The code is 83861; microfluidic analysis utilizing an integrated collection and analysis device, tear osmolarity (for microfluidic tear osmolarity of both eyes, report 83861 twice). This code falls under the chemistry subsection of the pathology and laboratory section of the CPT Codebook and will be listed under the clinical laboratory fee schedule by the Centers for Medicare and Medicaid Services (CMS). Patient co-payments and deductibles do not apply to services paid under the Medicare clinical laboratory fee schedule.
“We are very pleased that the AMA has created this CPT code that describes the . . . test,” said Elias Vamvakas, TearLab’s chief executive officer. “The establishment of this code demonstrates the uniqueness, utility, and value of our patented lab-on-a-chip technology.”
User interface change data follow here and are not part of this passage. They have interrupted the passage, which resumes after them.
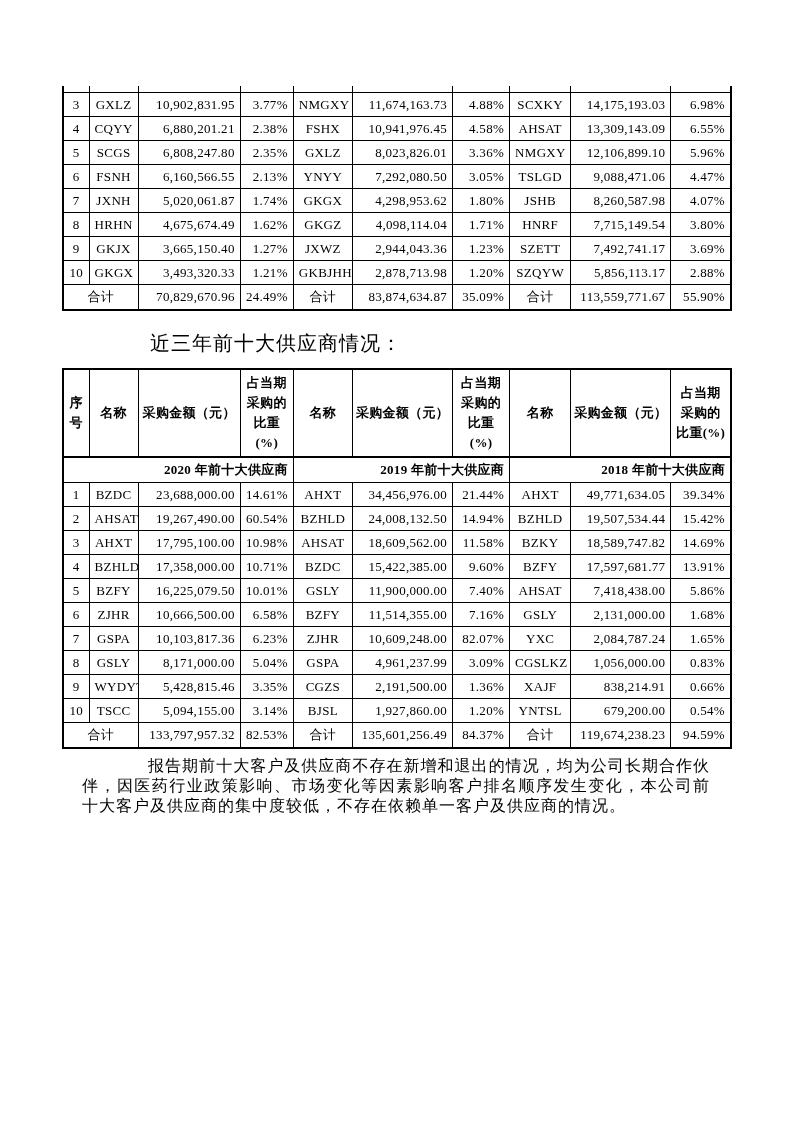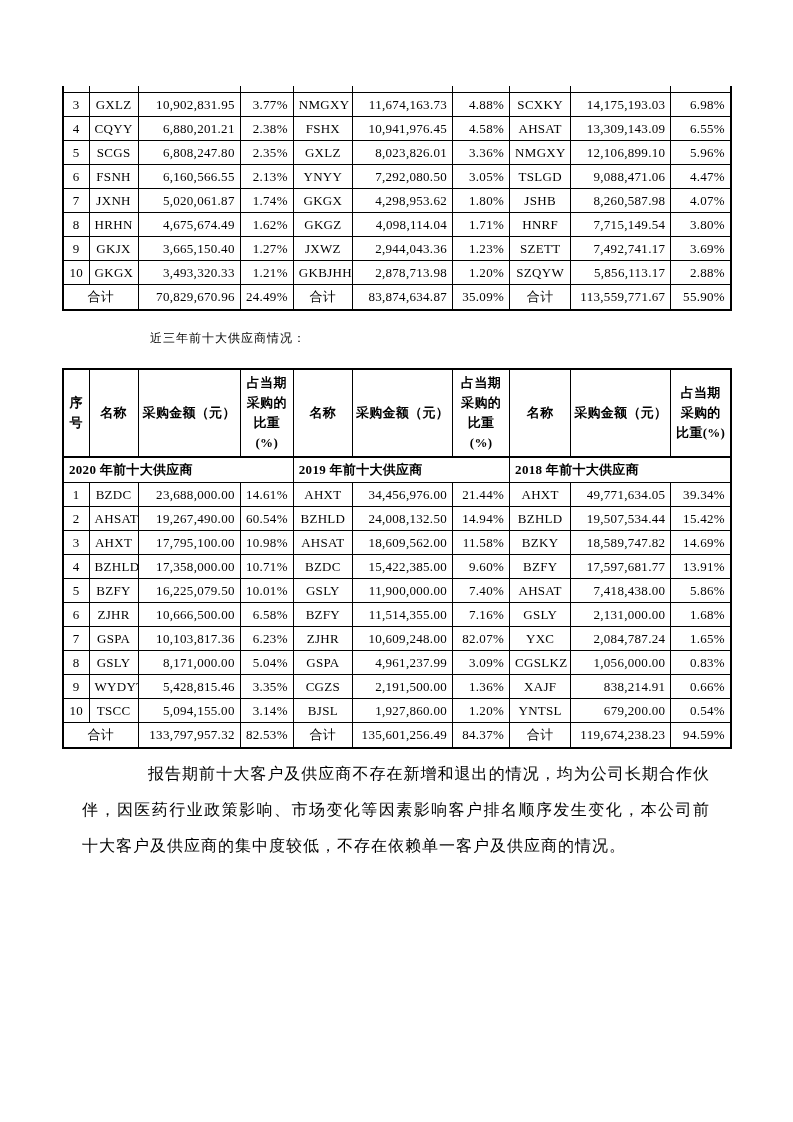--- a/index.html
+++ b/index.html
@@ -33,29 +33,29 @@
   table.tbl1 tr.cut-row td{border-top:none;height:6px;}
   table.tbl2{top:368px;border:2px solid #000;}
   .c{text-align:center;}
   .r{text-align:right;}
   tr.head td{
     font-weight:bold;text-align:center;
     white-space:pre-line;line-height:20px;
     padding:3px 2px;height:62px;
     border-bottom:2px solid #000;
   }
-  tr.year-row td{font-weight:bold;text-align:left;height:24px;}
+  tr.year-row td{font-weight:bold;text-align:right;height:24px;}
   tr.total-row td{font-weight:normal;height:24px;}
   .section-title{
     position:absolute;left:150px;top:330px;
-    font-size:12px;letter-spacing:1px;
+    font-size:20px;letter-spacing:1px;
   }
   .para{
     position:absolute;left:82px;width:628px;
-    font-size:16px;line-height:36px;
+    font-size:16px;line-height:20px;
     letter-spacing:1px;
     text-align:justify;
     text-indent:66px;
   }
   .para1{top:740px;}
   .para2{top:838px;}
 </style>
 </head>
 <body>
 

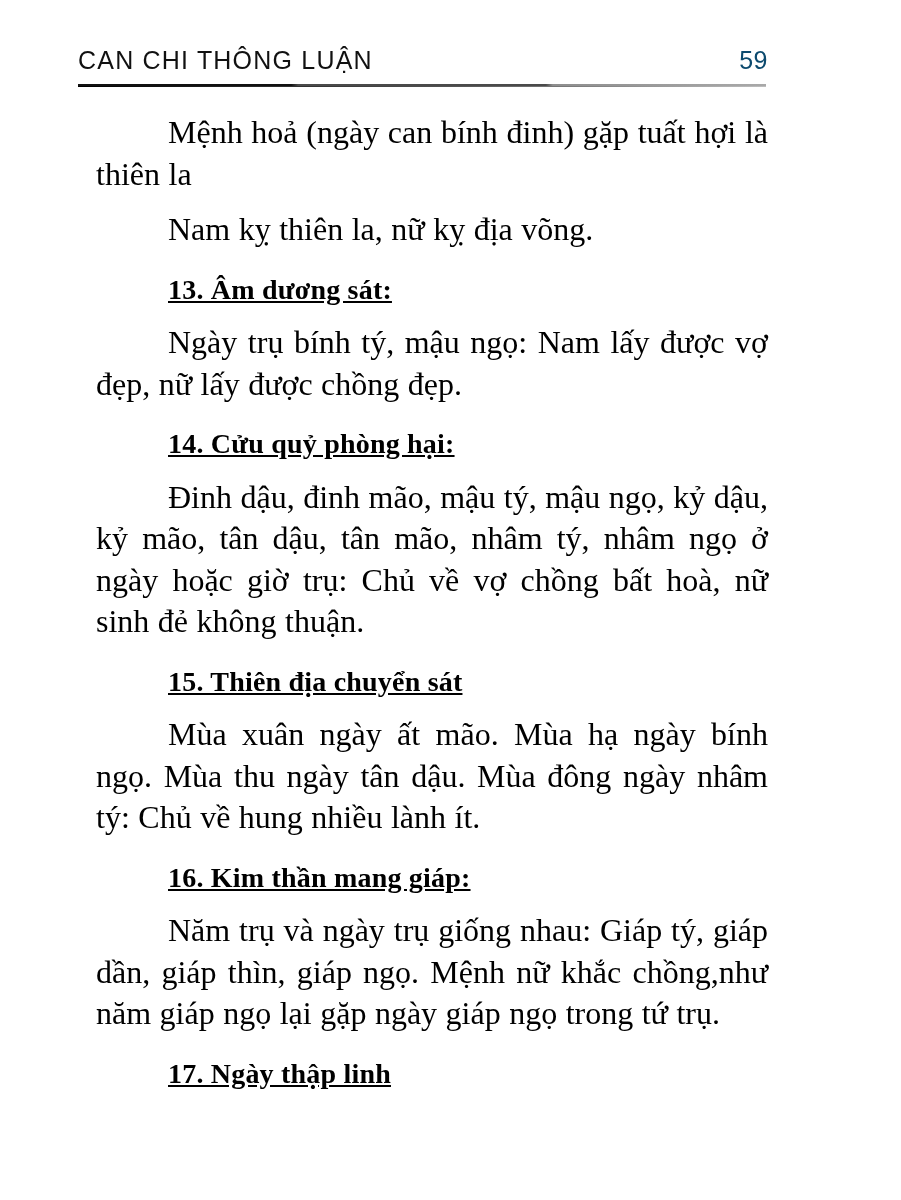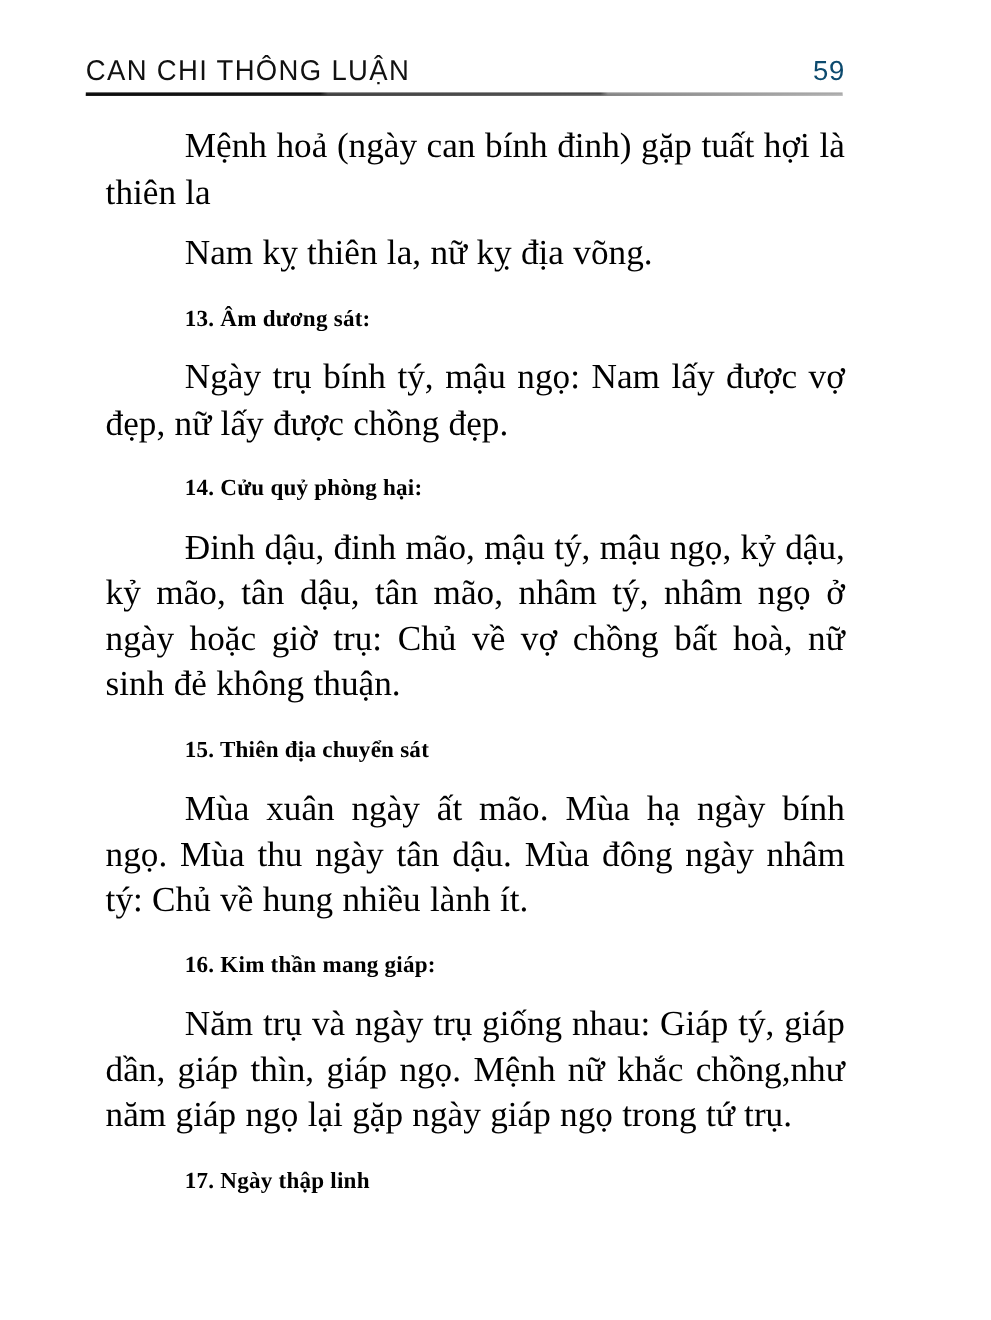--- a/index.html
+++ b/index.html
@@ -18,21 +18,21 @@
   }
 
   
   .running-head {
     position: absolute;
     left: 78px;
     top: 46px;
     width: 690px;
     height: 34px;
     display: flex;
-    align-items: flex-end;
+    align-items: flex-start;
     justify-content: space-between;
   }
   .head-title {
     font-family: "Liberation Sans", "DejaVu Sans", sans-serif;
     font-size: 25px;
     letter-spacing: 1.2px;
     color: #111111;
     white-space: nowrap;
     transform: scaleY(1.04);
     transform-origin: left bottom;
@@ -78,28 +78,29 @@
     font-size: 32px;
     line-height: 41.5px;
     text-align: justify;
     text-justify: inter-word;
     text-indent: 72px;
     margin: 0;
     padding: 0 0 14px 0;
     word-spacing: 0.5px;
   }
   .heading {
-    font-size: 21px;
+    font-size: 28px;
     line-height: 41.5px;
     font-weight: bold;
     margin: 0;
     padding: 4px 0 12px 0;
     text-indent: 72px;
     text-align: left;
     letter-spacing: 0.2px;
+    text-decoration: underline;
   }
 </style>
 </head>
 <body>
 
 <div class="page">
 
   <div class="running-head">
     <span class="head-title">CAN CHI THÔNG LUẬN</span>
     <span class="head-page">59</span>

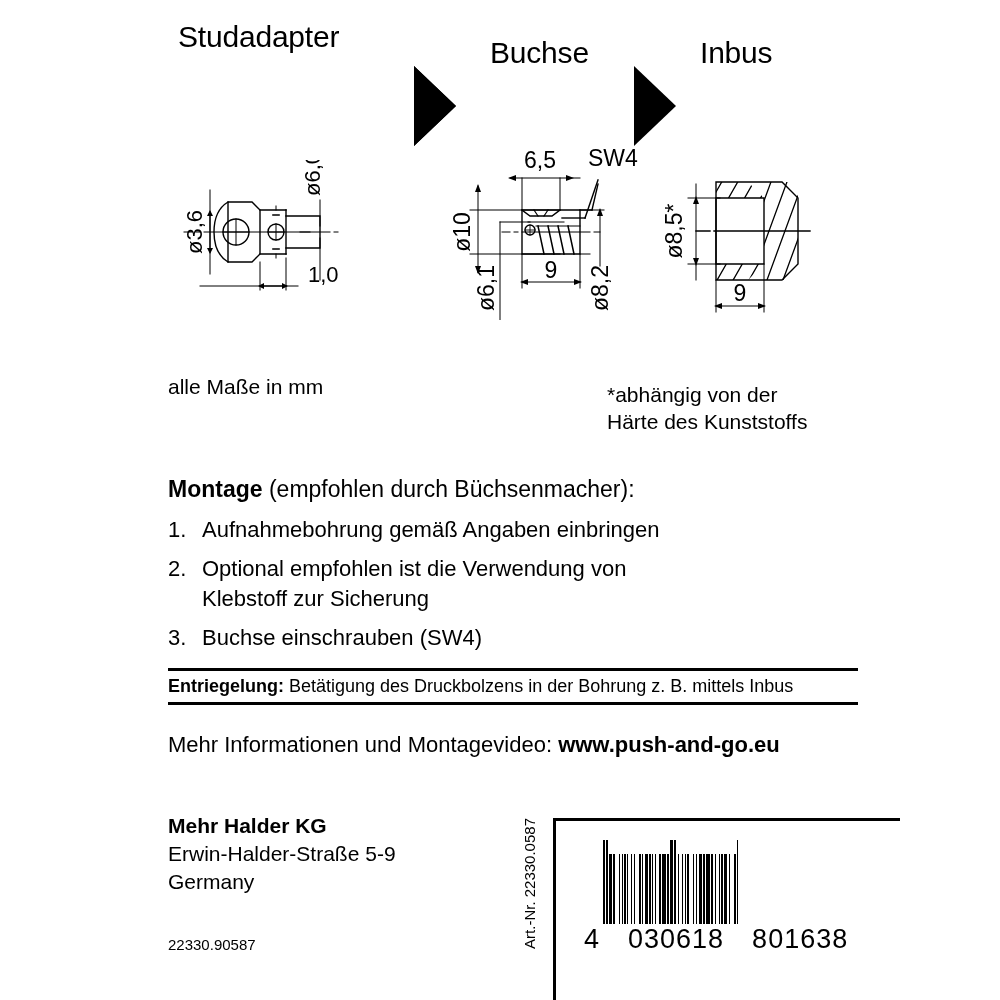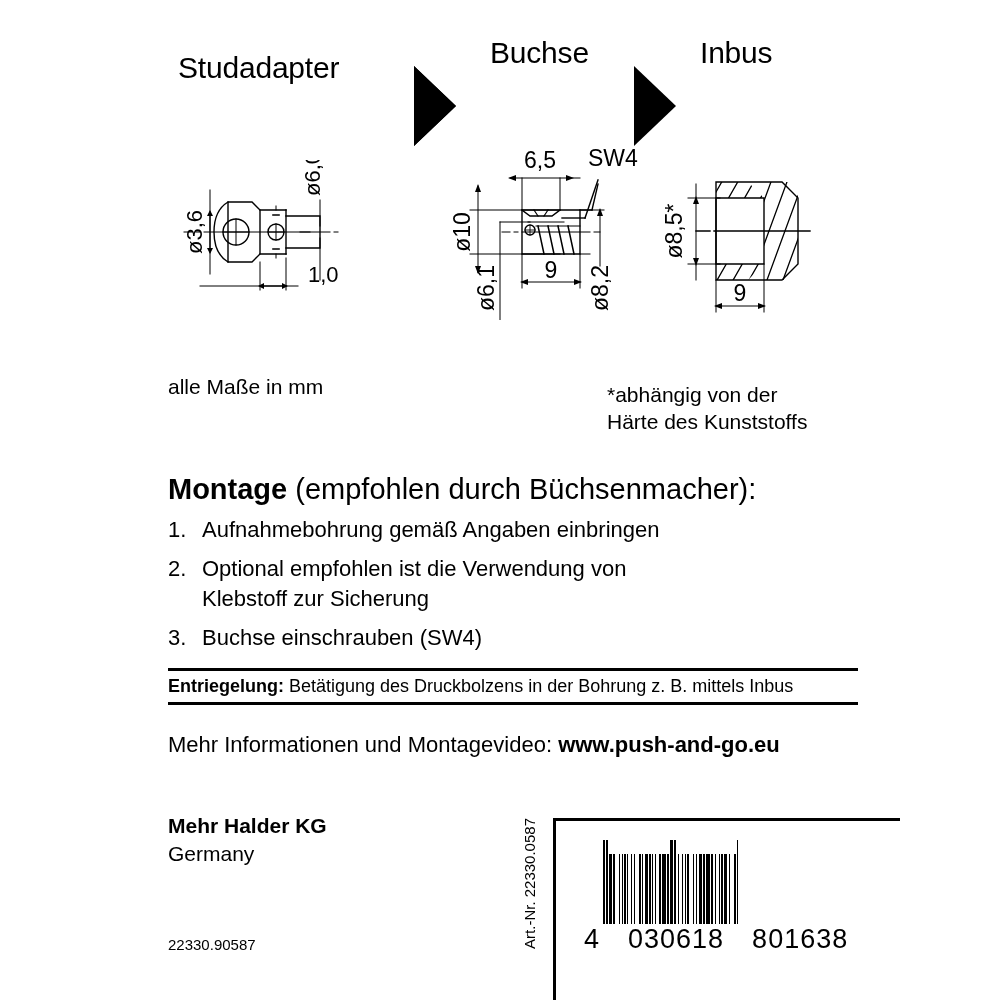--- a/index.html
+++ b/index.html
@@ -16,21 +16,21 @@
   }
 
   
   .hdr-title {
     position: absolute;
     font-size: 30px;
     font-weight: 400;
     white-space: nowrap;
     letter-spacing: -0.2px;
   }
-  #title-stud { left: 178px;  top: 51px; }
+  #title-stud { left: 178px;  top: 20px; }
   #title-buch { left: 490px;  top: 36px; }
   #title-scha { left: 700px;  top: 36px; }
 
   
   .chevron { position: absolute; }
 
   
   .drawing { position: absolute; }
 
   
@@ -43,21 +43,21 @@
   #note-mm    { left: 168px; top: 373px; }
   #note-star  { left: 607px; top: 346px; margin-top: 35px; }
 
   
   #montage {
     position: absolute;
     left: 168px; top: 474px;
     width: 700px;
   }
   #montage-head {
-    font-size: 29px;
+    font-size: 23px;
     line-height: 30px;
     margin-bottom: 11px;
     white-space: nowrap;
   }
   #montage-head b { font-weight: 700; }
   .step {
     display: flex;
     font-size: 22px;
     line-height: 30px;
     margin-bottom: 9px;
@@ -361,20 +361,21 @@
   </div>
   <div class="rule"></div>
 </div>
 
 <div id="moreinfo">
   <span>Mehr Informationen und Montagevideo: </span><b>www.push-and-go.eu</b>
 </div>
 
 <div id="address">
   <div class="company">Mehr Halder KG</div>
+  <div>Erwin-Halder-Straße 5-9</div>
   <div>Germany</div>
 </div>
 <div id="artnum">22330.90587</div>
 
 <div id="barcode-vert">
   <div id="barcode-vert-inner">Art.-Nr. 22330.0587</div>
 </div>
 <div id="barcode-panel">
   <div id="barcode-area">
     <div id="barcode-bars">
CMS has published its recommended payment determination for new test codes, and it includes a proposed reimbursement rate, effective in January, for the osmolarity test.
CMS will reimburse the new code at $24.01 per eye. Reimbursement will be available only for offices that have a moderate complex Clinical Laboratory Improvement Amendments (CLIA) certificate until the marketer of the test receives a CLIA waiver categorization from the FDA. The FDA is reviewing the waiver application.
“With FDA approval last year, reimbursement marks the achievement of the second of our three key milestones for U.S. commercialization,” Vamvakas said. “We look forward to receiving our CLIA waiver certificate, which will make it much simpler for individual doctors to provide the test for their patients.”
The osmolarity system uses a novel lab-on-a-chip approach that requires less than 50 nl of tear fluid to measure tear osmolarity. The system aims to eliminate the challenges that previously prevented point-of-care osmolarity testing. It can produce a sample-to-answer result in less than 30 seconds, according to the company.